Other preferred objects of the present invention will

become apparent from the following description.

In one aspect, the present invention resides in a

stabilizing assembly for a screw pile anchor, of the type having a shaft with at least one helical screw or flyte at or adjacent a ground

engaging end of a shaft (and an optional base plate at or adjacent the

other end of the shaft), the stabilizing assembly including:

at least one collar or plate rotatably mountable on the

shaft; and

a plurality of fins radiating from the collar(s) or plate(s)
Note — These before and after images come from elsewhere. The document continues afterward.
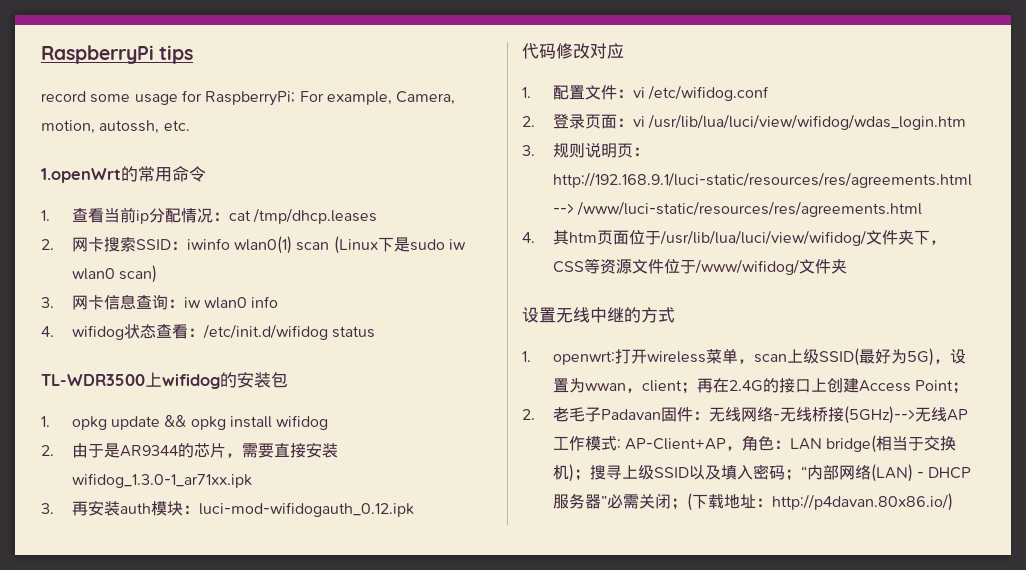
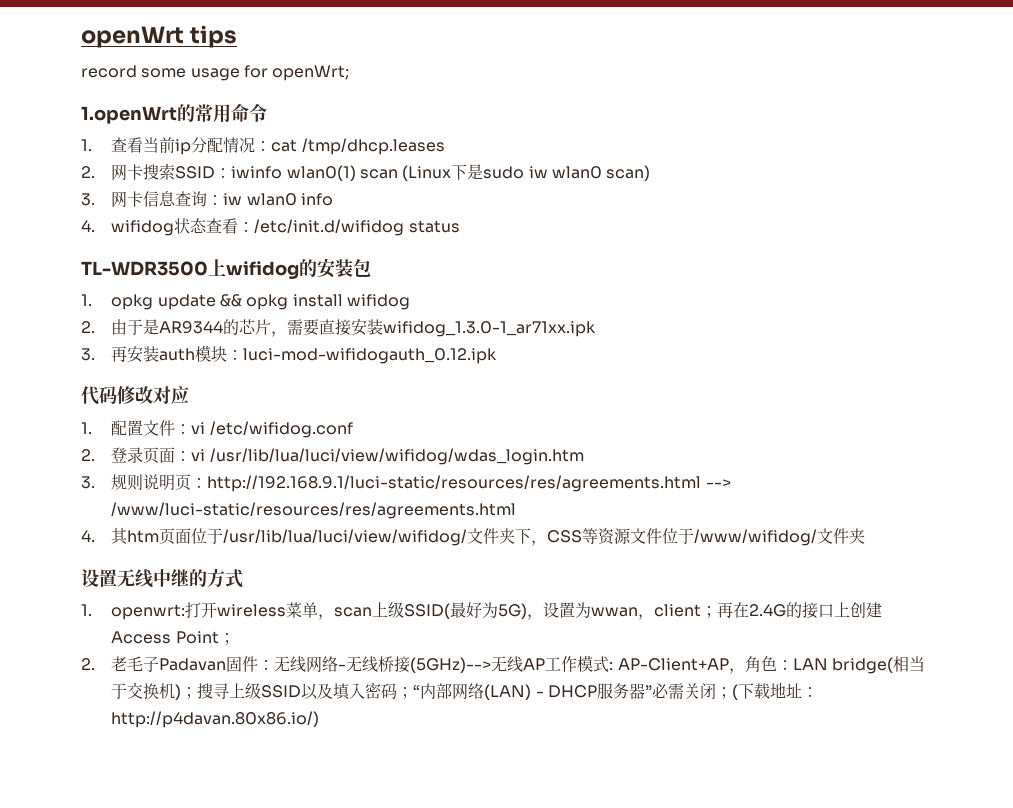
- RaspberryPi tips
+ openWrt tips
- record some usage for RaspberryPi; For example, Camera, motion, autossh, etc.
+ record some usage for openWrt;

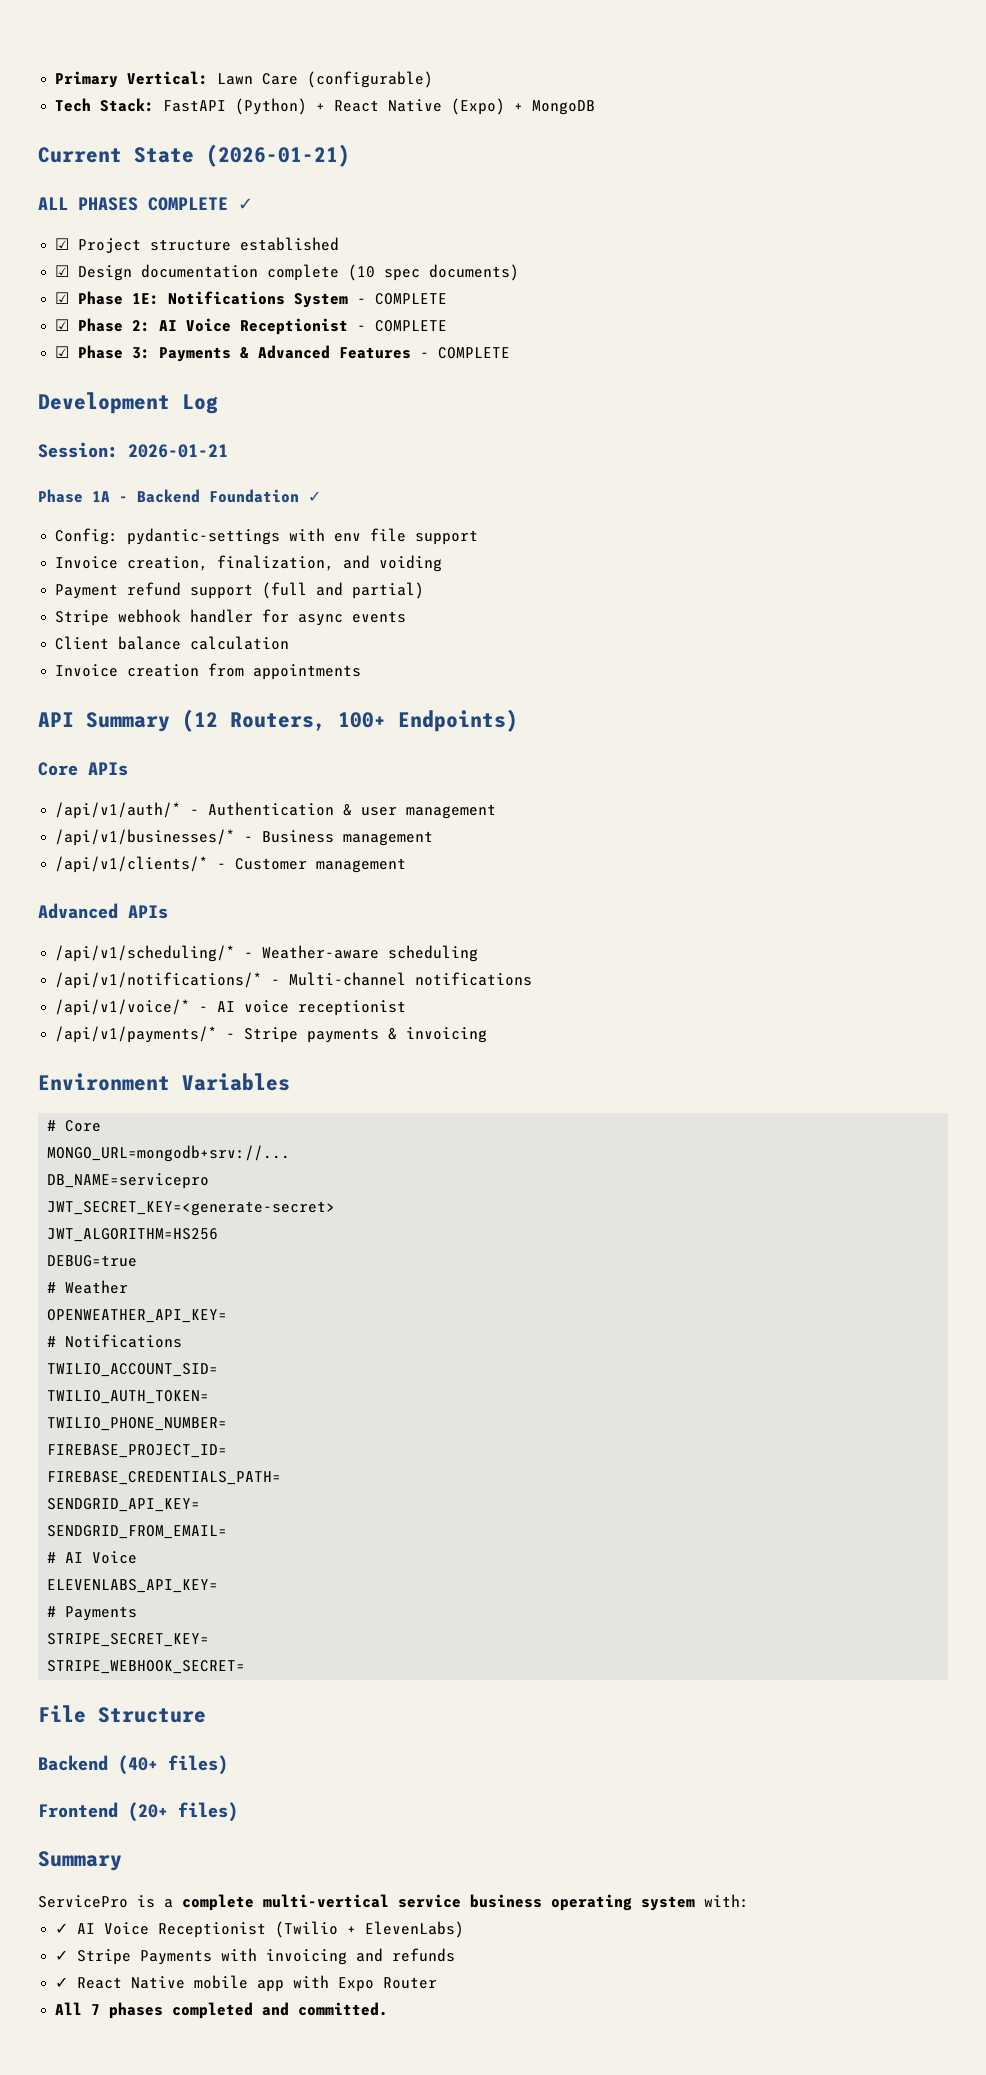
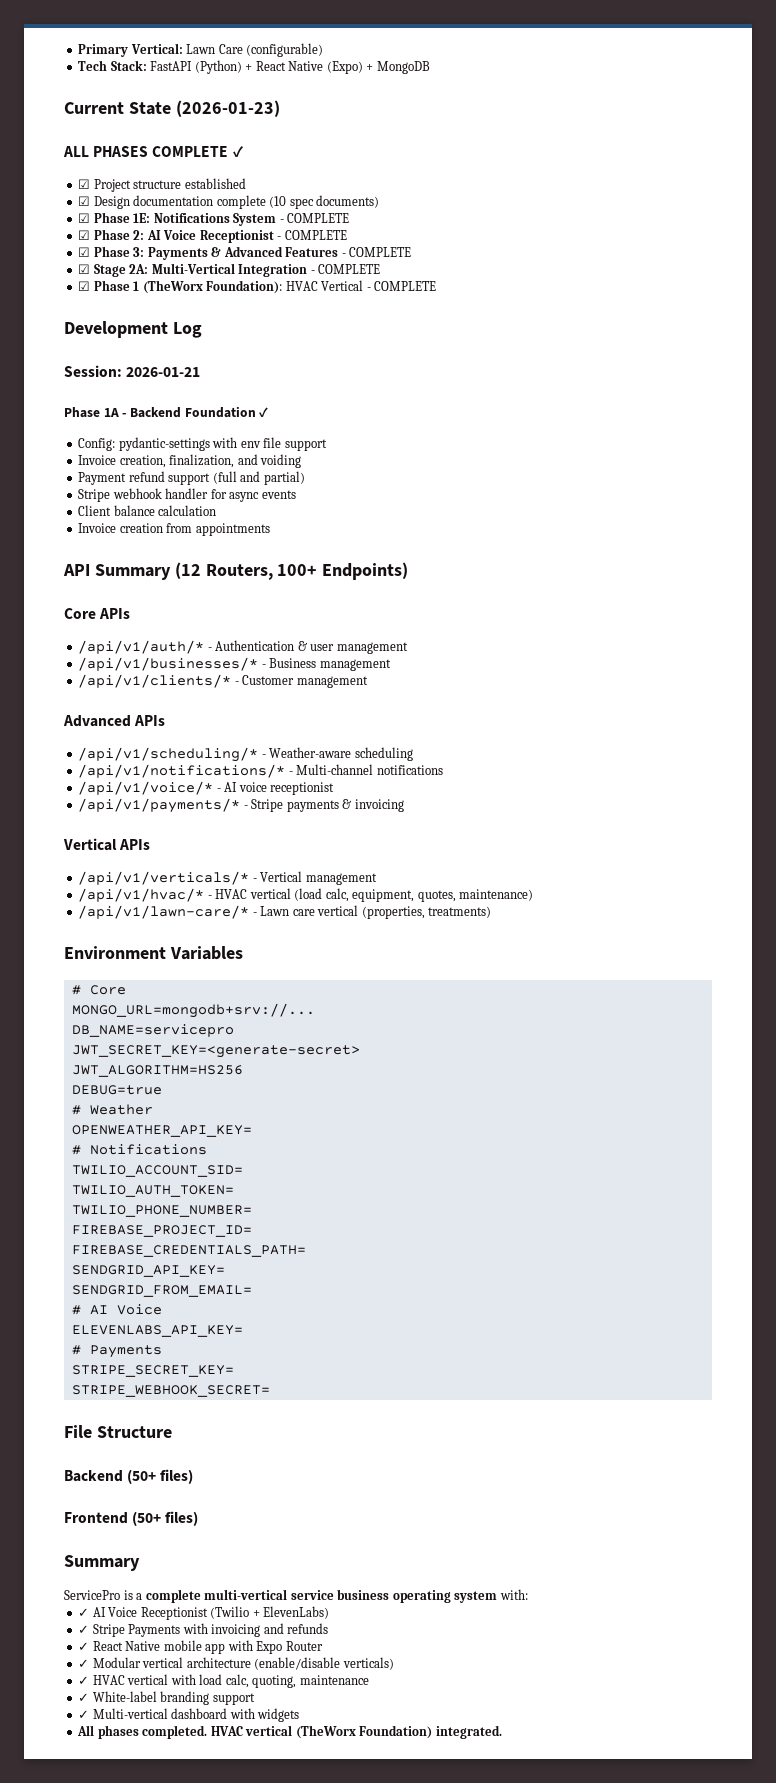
- Current State (2026-01-21)
+ Current State (2026-01-23)
+ ☑ Stage 2A: Multi-Vertical Integration - COMPLETE
+ ☑ Phase 1 (TheWorx Foundation): HVAC Vertical - COMPLETE
+ Vertical APIs
+ /api/v1/verticals/* - Vertical management
+ /api/v1/hvac/* - HVAC vertical (load calc, equipment, quotes, maintenance)
+ /api/v1/lawn-care/* - Lawn care vertical (properties, treatments)
- Backend (40+ files)
+ Backend (50+ files)
- Frontend (20+ files)
+ Frontend (50+ files)
- All 7 phases completed and committed.
+ ✓ Modular vertical architecture (enable/disable verticals)
+ ✓ HVAC vertical with load calc, quoting, maintenance
+ ✓ White-label branding support
+ ✓ Multi-vertical dashboard with widgets
+ All phases completed. HVAC vertical (TheWorx Foundation) integrated.

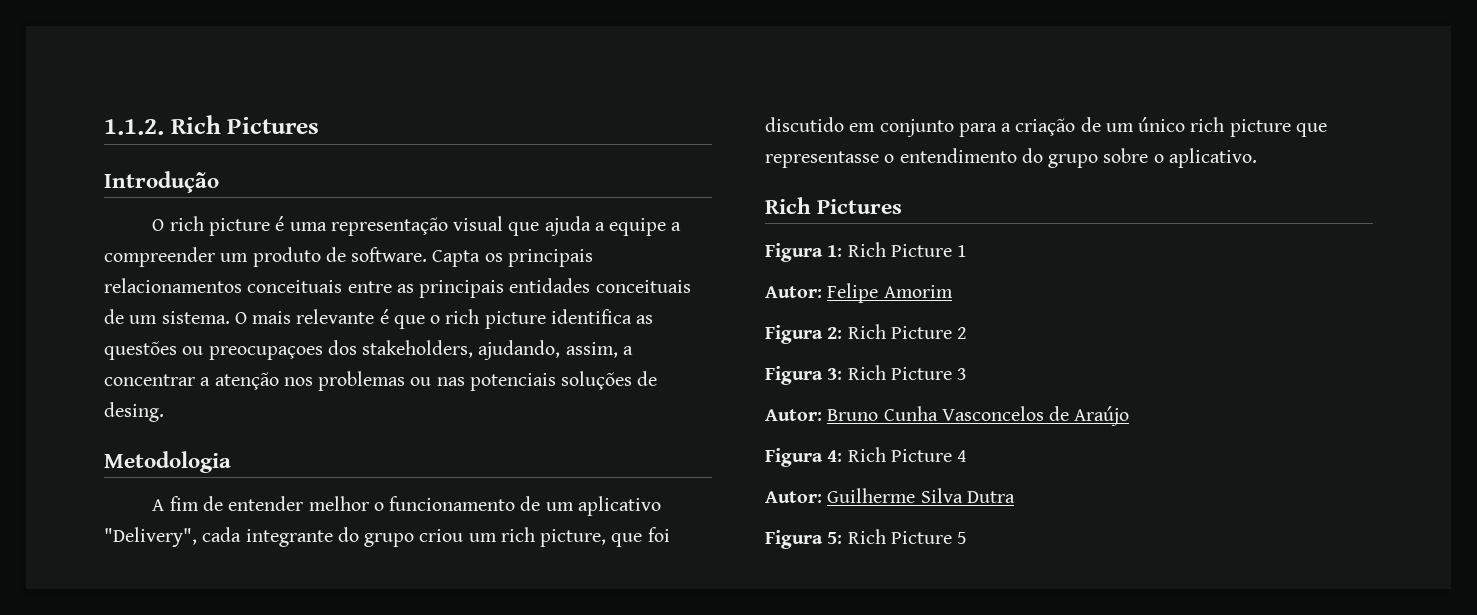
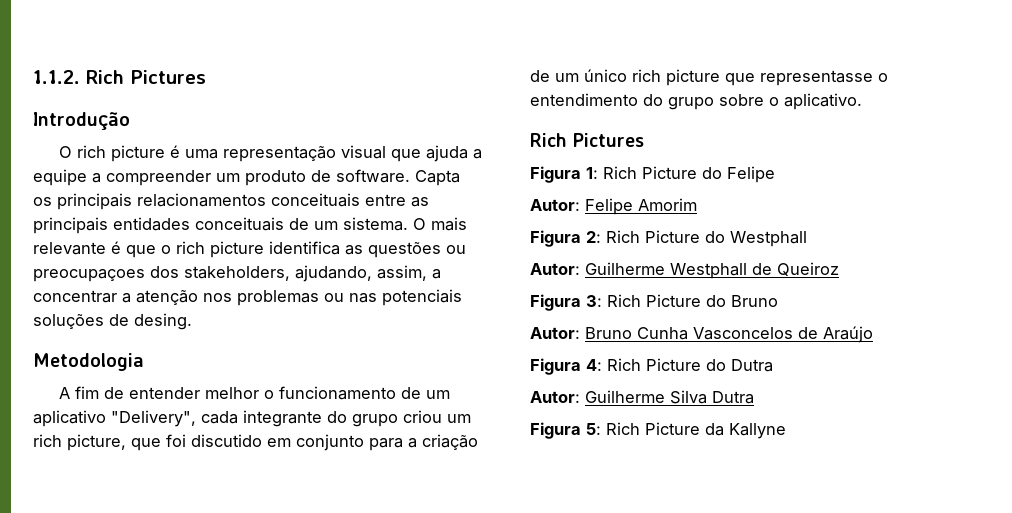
- Figura 1: Rich Picture 1
+ Figura 1: Rich Picture do Felipe
- Figura 2: Rich Picture 2
+ Figura 2: Rich Picture do Westphall
+ Autor: Guilherme Westphall de Queiroz
- Figura 3: Rich Picture 3
+ Figura 3: Rich Picture do Bruno
- Figura 4: Rich Picture 4
+ Figura 4: Rich Picture do Dutra
- Figura 5: Rich Picture 5
+ Figura 5: Rich Picture da Kallyne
and adapted to be pulled into the ground as the screw pile anchor is

driven into the soil, the stabilizing assembly providing resistance

against lateral movement to at least the portion of the shaft to which

the stabilizing assembly is mounted.

Preferably, three, four or more, fins are provided on the

collar(s) or plate(s), preferably at equal spacings, about the shaft.

Preferably, the fins extend substantially radially to the

shaft, although the fins may be curved, S-shaped or other shape in

plan view.

The fins may extend from a single collar rotatably

journalled about the shaft, or from two or more vertically spaced

collars or annular plates rotatably journalled about the shaft.

Preferably, the lower edges of the fins are inclined to the

horizontal, so that they will progressively cut into the ground as the

screw pile anchor is driven into the ground. Where the fins have

ground engaging points distal from the shaft, they will tend to

vertically stabilize the pile anchor before it is fully driven into the ground.

Preferably, one or more bolts are provided on the fins,

collar(s) and/or annular plates and extend upwardly for releasable

engagement with a mounting on a lighting column or other load to be

supported.

In a second aspect, the present invention resides in a

screw pile anchor including:

a shaft;

at least one helical screw or flyte at or adjacent a ground

engaging end of the shaft;

an optional base plate at or adjacent the other end of the

shaft; and

a stabilizing assembly, having at least one collar or plate

rotatably mounted on the shaft, and a plurality of fins radiating from

the shaft and adapted to be pulled into the ground as the screw pile

anchor is driven into the soil, the stabilizing assembly providing

resistance against lateral movement to at least the portion of the shaft

on which the stabilizing assembly is mounted.

The screw pile anchor may be provided with two or more

of the stabilizing assemblies at spaced intervals along the shaft.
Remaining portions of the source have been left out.